Yoon Suk-yeol wins South Korean presidential election

Posted on : 2022-03-10 09:59 KST Modified on : 2022-03-10 09:59 KST
This year’s presidential race will go down as having the narrowest margin in Korea’s history of direct elections
President-elect Yoon Suk-yeol greets supporters outside his home in Seoul’s Seocho District in the early hours of March 10, 2022. (pool photo)
President-elect Yoon Suk-yeol greets supporters outside his home in Seoul’s Seocho District in the early hours of March 10, 2022. (pool photo)

Yoon Suk-yeol, candidate for the People Power Party, has been elected South Korea’s next president.

With 99.2% of valid votes tallied at 4:40 am on Thursday, Yoon had received 16.27 million votes, or 48.6% of the total, while his rival, Lee Jae-myung with the ruling Democratic Party, had received 16.01 million votes, or 47.8% of the total. Yoon’s electoral victory was confirmed with a 0.8-point lead. Sim Sang-jung, candidate for the minor progressive Justice Party, received 2.3% of the vote.

“The results today represent a victory of our great people,” Yoon said while visiting his election situation room at the National Assembly Library in Yeouido, Seoul, after the election was called.

This presidential election will go down in history as having the narrowest margin between the top two contestants. The previous record was Korea’s presidential election in 1997, when the winning candidate eked out a win by just 390,557 votes, representing a 1.53-point margin. In this election, Yoon only led Lee by just over 250,000 votes.

Lee led the count early on. But once more than half of the votes had been counted around 12:30 am, Yoon gained the lead and stayed on top for the rest of the count.

This presidential election was a close race throughout, with the outcome uncertain. The two candidates’ support was more resilient than in the past because of the intense divide between the conservative and progressive camps. That divide deepened as multiple points of conflict appeared during the race including the battles of the sexes, the generation gap, and party alignment.

Yoon’s foremost task is likely to be achieving national unity as he seeks to put the fractured nation back together again.

The fact that Yoon only won by such a narrow margin — even after unifying the opposition field by merging his campaign with that of Ahn Cheol-soo, head of the People’s Party, just six days before the election — means the public doesn’t definitively back either side.

Just five years after facing what looked like complete obliteration following the fiasco of former President Park Geun-hye’s impeachment, Korea’s conservatives — now rebranded as the People Power Party — have returned to the Blue House. That also ends the pattern of conservative and progressive administrations changing power every 10 years, a pattern that had persisted since Korea adopted direct presidential elections in 1987.
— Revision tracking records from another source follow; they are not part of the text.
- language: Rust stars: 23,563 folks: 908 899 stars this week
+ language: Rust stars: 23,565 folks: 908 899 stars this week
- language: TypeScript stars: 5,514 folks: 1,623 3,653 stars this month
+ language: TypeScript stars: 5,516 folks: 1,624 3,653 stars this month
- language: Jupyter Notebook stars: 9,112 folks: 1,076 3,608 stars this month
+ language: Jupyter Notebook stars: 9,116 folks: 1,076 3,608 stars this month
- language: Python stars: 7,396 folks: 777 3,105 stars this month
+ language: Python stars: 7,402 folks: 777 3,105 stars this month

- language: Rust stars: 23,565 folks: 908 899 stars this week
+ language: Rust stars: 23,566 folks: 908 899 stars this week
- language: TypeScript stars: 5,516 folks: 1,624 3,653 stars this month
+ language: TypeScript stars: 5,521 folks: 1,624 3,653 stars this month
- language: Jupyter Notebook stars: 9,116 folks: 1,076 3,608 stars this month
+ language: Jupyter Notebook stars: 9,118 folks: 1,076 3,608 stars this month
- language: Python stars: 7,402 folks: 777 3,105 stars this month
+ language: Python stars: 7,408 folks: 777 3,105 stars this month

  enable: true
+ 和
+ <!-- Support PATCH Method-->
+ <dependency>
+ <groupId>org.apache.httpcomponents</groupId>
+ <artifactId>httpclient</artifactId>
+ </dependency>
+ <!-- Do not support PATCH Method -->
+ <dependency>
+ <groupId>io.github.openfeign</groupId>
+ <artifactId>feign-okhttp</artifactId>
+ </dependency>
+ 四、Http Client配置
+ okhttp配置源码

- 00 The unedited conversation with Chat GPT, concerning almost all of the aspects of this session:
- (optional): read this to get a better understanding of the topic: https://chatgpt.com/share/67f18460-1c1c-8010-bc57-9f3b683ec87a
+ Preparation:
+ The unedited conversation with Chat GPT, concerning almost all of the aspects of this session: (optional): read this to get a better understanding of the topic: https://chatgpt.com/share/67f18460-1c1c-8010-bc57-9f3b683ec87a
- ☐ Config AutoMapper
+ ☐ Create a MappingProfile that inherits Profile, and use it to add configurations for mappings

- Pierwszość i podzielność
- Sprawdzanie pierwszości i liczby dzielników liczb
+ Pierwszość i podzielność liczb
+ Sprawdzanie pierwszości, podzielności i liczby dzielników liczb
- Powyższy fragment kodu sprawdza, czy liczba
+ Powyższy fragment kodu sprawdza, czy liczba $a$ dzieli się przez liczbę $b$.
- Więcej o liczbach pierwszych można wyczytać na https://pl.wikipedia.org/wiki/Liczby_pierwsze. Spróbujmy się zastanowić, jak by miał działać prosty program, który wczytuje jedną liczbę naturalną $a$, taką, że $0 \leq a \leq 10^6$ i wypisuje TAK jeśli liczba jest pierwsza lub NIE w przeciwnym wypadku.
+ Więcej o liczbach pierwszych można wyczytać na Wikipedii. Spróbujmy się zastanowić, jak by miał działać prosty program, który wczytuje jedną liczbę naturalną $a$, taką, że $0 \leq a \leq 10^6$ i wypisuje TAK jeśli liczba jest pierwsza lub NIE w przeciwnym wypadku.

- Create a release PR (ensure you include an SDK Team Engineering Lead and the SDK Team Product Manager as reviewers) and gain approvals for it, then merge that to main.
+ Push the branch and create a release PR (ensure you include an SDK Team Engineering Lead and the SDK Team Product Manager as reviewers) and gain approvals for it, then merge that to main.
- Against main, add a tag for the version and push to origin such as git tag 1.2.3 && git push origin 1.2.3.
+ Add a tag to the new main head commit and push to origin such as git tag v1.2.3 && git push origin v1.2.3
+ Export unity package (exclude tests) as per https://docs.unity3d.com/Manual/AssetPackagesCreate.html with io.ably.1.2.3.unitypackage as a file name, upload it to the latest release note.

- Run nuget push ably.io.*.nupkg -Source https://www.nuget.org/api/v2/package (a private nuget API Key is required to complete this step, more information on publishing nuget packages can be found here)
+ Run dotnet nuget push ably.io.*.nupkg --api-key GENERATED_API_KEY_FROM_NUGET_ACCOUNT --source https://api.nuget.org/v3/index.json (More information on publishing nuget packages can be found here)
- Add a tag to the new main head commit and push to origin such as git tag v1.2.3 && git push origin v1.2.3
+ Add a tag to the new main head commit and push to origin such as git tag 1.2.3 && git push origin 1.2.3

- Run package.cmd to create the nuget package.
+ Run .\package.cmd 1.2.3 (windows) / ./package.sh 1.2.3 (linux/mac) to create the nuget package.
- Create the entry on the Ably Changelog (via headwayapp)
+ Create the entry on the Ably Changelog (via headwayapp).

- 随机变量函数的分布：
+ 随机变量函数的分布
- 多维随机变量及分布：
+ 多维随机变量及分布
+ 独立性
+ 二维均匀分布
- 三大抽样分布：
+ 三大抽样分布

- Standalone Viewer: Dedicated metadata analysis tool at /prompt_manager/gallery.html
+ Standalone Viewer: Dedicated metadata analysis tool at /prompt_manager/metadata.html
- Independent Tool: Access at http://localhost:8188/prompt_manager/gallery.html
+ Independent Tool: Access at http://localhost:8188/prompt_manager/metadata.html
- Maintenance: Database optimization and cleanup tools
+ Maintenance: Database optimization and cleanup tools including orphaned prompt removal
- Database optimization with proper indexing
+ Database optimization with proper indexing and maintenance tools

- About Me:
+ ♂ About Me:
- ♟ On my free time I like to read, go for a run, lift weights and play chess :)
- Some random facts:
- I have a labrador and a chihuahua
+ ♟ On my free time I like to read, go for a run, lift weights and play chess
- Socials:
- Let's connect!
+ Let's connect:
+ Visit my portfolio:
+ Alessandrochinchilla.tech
The outcome of this election holds an important lesson for the Democratic Party, which failed to remain in power. The party’s losses in by-elections for the Seoul and Busan mayoralties on April 7 last year showed that voters had turned their backs on the party, and they remained aloof in this election, too. Voters remain disappointed over the party’s botched attempt to rationalize the real estate market and its apparently hypocritical behavior, which traces back to the Cho Kuk scandal in 2019.

Despite holding a supermajority of 180 seats in the National Assembly, the Democratic Party failed to properly implement the reform agenda demanded by Koreans who turned out for the candlelight protests that brought down the Park administration in 2016. As a result, voters gave the presidency to the other side just five years later.

Yoon’s first act as president-elect will be paying his respects at Seoul National Cemetery, in Seoul’s Dongjak District, at 10 am Thursday. He’s expected to announce his basic plans and his philosophy of governance in a press conference at 11 am.